Durante años, Netflix revolucionó la manera en que consumimos series con su modelo de estrenos completos, ideal para maratonear sin pausa. Sin embargo, ese formato no se ha mantenido estático. Con el tiempo, la plataforma ha probado nuevas estrategias para mantener la atención del público, y una de las más comentadas fue la división de temporadas en varias partes.
El punto de inflexión llegó con Stranger Things en 2022, cuando su cuarta temporada se lanzó en dos bloques separados. La fórmula funcionó: mantuvo a los fans hablando durante semanas y generó una sensación de evento televisivo. A partir de ahí, muchas otras series siguieron el mismo camino. Producciones como The Witcher, The Crown, Bridgerton, Emily in Paris e incluso Outer Banks apostaron por dividir sus temporadas para prolongar su impacto.
Pero todo indica que esta tendencia ya alcanzó su punto máximo. En 2026, solo Bridgerton mantiene este formato dividido, lo que sugiere que Netflix está reconsiderando su estrategia. Muchas de sus series han vuelto al modelo clásico de lanzar todos los episodios de una vez, algo que sigue siendo muy valorado por los usuarios.
Aun así, hay un detalle importante: aunque las temporadas ya no se fragmenten tanto, eso no significa que lleguen más rápido. De hecho, el verdadero cambio parece estar en los tiempos de espera. Series como Wednesday, Ginny & Georgia o Bridgerton suelen tardar alrededor de dos años en estrenar nuevas temporadas. En el caso de Stranger Things, los fans han tenido que esperar incluso más.

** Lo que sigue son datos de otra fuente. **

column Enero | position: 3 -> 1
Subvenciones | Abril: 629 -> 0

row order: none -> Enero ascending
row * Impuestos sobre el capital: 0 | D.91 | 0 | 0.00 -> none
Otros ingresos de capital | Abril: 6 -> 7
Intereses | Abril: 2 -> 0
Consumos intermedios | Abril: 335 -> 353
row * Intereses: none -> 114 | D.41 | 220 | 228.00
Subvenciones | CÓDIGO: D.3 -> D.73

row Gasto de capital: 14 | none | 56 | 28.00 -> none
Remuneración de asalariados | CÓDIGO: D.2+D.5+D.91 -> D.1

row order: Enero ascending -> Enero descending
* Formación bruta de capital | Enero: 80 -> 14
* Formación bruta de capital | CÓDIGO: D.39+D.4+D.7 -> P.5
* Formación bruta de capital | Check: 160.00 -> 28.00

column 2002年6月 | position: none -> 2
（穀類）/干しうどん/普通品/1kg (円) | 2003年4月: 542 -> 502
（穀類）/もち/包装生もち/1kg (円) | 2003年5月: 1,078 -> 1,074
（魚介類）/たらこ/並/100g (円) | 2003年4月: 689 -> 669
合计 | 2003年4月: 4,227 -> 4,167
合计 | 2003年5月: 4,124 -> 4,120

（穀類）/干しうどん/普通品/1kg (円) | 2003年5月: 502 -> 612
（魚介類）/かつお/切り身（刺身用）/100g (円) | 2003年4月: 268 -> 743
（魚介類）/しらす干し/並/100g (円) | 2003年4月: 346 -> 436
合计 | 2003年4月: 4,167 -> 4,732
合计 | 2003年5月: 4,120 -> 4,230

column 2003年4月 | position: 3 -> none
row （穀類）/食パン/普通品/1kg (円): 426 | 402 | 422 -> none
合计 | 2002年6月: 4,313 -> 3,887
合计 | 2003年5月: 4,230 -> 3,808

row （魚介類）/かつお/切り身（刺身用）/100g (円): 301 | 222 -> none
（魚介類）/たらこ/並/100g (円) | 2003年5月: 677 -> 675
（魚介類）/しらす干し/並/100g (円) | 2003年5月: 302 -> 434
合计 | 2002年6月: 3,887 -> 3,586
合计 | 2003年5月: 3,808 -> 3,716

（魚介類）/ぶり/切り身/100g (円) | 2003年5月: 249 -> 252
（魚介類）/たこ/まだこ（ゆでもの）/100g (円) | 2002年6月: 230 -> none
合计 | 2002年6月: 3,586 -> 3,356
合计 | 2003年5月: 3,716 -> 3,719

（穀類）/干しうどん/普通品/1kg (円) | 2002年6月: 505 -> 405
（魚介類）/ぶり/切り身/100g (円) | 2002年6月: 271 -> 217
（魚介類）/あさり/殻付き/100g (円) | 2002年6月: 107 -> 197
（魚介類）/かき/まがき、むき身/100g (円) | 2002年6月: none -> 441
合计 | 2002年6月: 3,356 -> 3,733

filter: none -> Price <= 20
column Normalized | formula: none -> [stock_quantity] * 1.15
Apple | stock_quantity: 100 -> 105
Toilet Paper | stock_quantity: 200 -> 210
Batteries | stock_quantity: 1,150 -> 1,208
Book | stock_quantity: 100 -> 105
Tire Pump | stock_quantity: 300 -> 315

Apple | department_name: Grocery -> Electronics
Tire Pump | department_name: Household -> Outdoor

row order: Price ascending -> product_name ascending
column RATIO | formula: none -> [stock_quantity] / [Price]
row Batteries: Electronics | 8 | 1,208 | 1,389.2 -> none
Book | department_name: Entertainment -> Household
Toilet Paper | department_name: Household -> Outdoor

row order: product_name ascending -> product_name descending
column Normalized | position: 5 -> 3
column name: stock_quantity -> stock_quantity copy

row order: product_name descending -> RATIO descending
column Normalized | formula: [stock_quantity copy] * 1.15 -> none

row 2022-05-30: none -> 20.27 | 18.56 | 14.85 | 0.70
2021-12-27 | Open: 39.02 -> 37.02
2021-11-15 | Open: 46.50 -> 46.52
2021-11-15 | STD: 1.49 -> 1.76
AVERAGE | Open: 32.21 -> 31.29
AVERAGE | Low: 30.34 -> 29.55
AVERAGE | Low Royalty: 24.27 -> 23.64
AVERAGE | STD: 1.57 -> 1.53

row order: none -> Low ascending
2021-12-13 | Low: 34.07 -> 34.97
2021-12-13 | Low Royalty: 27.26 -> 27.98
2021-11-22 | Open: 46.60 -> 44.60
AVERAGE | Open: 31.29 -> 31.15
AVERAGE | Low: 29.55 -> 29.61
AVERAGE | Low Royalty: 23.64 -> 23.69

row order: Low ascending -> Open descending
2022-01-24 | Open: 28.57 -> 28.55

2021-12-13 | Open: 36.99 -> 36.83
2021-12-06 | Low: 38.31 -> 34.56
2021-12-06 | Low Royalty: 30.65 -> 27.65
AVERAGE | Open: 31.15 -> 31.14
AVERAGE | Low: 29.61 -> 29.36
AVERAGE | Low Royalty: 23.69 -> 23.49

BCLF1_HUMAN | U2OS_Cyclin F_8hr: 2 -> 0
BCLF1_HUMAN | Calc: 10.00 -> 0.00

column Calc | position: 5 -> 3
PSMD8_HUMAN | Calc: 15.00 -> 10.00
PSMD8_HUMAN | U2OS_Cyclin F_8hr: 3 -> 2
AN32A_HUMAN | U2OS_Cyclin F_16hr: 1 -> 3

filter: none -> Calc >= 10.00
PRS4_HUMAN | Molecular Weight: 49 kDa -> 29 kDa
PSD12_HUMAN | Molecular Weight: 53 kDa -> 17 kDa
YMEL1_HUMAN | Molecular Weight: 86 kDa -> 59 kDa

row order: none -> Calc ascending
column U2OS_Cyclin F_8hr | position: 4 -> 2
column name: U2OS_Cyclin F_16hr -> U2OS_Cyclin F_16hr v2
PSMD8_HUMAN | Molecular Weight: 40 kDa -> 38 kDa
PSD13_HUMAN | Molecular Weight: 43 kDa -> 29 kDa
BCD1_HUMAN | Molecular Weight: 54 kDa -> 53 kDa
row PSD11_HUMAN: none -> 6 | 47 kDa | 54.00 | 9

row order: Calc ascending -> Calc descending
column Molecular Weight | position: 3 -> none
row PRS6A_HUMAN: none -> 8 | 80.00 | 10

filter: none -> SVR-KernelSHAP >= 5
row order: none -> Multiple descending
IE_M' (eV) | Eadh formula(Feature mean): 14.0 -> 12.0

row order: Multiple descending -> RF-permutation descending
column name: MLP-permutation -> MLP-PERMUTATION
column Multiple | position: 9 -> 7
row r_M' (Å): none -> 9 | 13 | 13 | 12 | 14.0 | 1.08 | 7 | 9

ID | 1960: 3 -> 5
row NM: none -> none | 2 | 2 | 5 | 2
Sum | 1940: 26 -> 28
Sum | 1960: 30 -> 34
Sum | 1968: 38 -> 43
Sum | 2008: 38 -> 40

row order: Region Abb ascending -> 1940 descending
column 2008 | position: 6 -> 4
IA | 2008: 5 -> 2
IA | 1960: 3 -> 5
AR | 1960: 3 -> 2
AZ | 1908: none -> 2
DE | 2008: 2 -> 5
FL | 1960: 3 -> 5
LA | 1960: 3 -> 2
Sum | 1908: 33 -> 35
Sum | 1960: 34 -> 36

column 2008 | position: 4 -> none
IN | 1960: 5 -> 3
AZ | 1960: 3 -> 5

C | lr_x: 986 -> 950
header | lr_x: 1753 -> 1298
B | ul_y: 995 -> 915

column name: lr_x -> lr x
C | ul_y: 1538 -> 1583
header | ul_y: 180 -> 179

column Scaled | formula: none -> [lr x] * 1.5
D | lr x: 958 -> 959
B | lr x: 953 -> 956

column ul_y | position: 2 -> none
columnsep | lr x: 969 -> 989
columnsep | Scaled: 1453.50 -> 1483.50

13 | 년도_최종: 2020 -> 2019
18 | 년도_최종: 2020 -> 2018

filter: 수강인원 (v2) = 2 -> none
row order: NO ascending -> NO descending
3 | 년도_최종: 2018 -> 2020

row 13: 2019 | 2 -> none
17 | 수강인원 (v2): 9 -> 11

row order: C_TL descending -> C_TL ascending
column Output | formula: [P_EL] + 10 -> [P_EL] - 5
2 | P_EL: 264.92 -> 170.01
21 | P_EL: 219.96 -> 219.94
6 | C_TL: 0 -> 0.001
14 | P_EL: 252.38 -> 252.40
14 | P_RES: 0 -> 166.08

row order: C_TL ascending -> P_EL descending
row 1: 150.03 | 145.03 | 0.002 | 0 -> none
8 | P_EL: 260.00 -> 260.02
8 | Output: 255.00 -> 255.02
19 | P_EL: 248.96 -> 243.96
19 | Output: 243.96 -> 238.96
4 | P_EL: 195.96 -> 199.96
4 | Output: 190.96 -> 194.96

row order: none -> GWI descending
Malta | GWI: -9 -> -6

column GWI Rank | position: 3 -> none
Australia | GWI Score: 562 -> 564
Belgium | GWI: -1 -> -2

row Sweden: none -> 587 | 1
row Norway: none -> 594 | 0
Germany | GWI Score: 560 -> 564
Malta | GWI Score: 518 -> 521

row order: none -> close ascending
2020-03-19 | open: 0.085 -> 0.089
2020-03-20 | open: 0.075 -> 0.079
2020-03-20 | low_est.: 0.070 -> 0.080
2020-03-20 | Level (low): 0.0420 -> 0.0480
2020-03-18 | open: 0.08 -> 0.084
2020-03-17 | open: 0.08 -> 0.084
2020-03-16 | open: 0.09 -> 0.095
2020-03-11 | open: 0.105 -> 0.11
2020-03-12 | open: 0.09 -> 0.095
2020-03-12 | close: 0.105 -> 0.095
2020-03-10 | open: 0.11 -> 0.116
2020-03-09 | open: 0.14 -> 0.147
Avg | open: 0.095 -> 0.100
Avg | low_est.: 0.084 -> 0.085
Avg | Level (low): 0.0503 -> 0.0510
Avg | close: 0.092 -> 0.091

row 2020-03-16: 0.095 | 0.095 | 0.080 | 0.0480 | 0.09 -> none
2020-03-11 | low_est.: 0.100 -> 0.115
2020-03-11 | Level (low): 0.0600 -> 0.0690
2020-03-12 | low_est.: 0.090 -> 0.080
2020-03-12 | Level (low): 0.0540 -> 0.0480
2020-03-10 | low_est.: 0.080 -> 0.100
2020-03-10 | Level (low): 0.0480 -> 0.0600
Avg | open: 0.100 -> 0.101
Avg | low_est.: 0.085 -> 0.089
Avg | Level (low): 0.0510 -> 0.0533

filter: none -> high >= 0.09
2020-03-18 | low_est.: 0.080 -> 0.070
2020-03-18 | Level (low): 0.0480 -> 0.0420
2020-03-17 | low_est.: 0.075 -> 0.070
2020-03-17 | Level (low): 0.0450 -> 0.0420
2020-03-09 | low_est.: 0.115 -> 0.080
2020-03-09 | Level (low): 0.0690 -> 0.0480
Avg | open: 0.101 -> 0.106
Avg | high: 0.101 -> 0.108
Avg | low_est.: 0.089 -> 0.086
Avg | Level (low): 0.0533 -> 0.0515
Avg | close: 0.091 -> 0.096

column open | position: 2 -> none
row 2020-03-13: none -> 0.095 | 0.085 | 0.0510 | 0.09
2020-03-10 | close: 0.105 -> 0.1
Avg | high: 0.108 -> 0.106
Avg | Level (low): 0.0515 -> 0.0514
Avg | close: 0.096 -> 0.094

Desde la propia plataforma reconocen que estos retrasos no siempre son una decisión estratégica. El proceso creativo, la escritura de guiones, la producción y la disponibilidad del elenco influyen directamente en los tiempos. Aun así, también hay una lógica detrás: generar expectativa. Mantener cierta distancia entre temporadas puede hacer que el regreso de una serie se sienta como un gran evento, aumentando el interés del público.
Para compensar esto, Netflix ha optado por renovar algunas producciones con anticipación, asegurando un ritmo más constante en ciertos títulos. Ejemplos claros son Virgin River y The Night Agent, que han logrado mantener estrenos casi anuales, algo que muchos espectadores agradecen.
Otro tema que está sobre la mesa es la duración de las temporadas. Aunque el estándar actual ronda los ocho episodios, la plataforma no descarta explorar formatos más largos si la historia lo requiere. En este sentido, compite con propuestas de HBO Max, que ya está experimentando con temporadas más extensas en algunas de sus producciones.
Al final, lo que queda claro es que Netflix sigue ajustando su modelo según el comportamiento de la audiencia y las necesidades de cada proyecto. Puede que las temporadas divididas estén quedando atrás, pero la espera entre una entrega y otra parece haberse convertido en la nueva norma. Para los fans, eso significa una cosa: menos pausas dentro de una temporada… pero mucha más paciencia entre estrenos.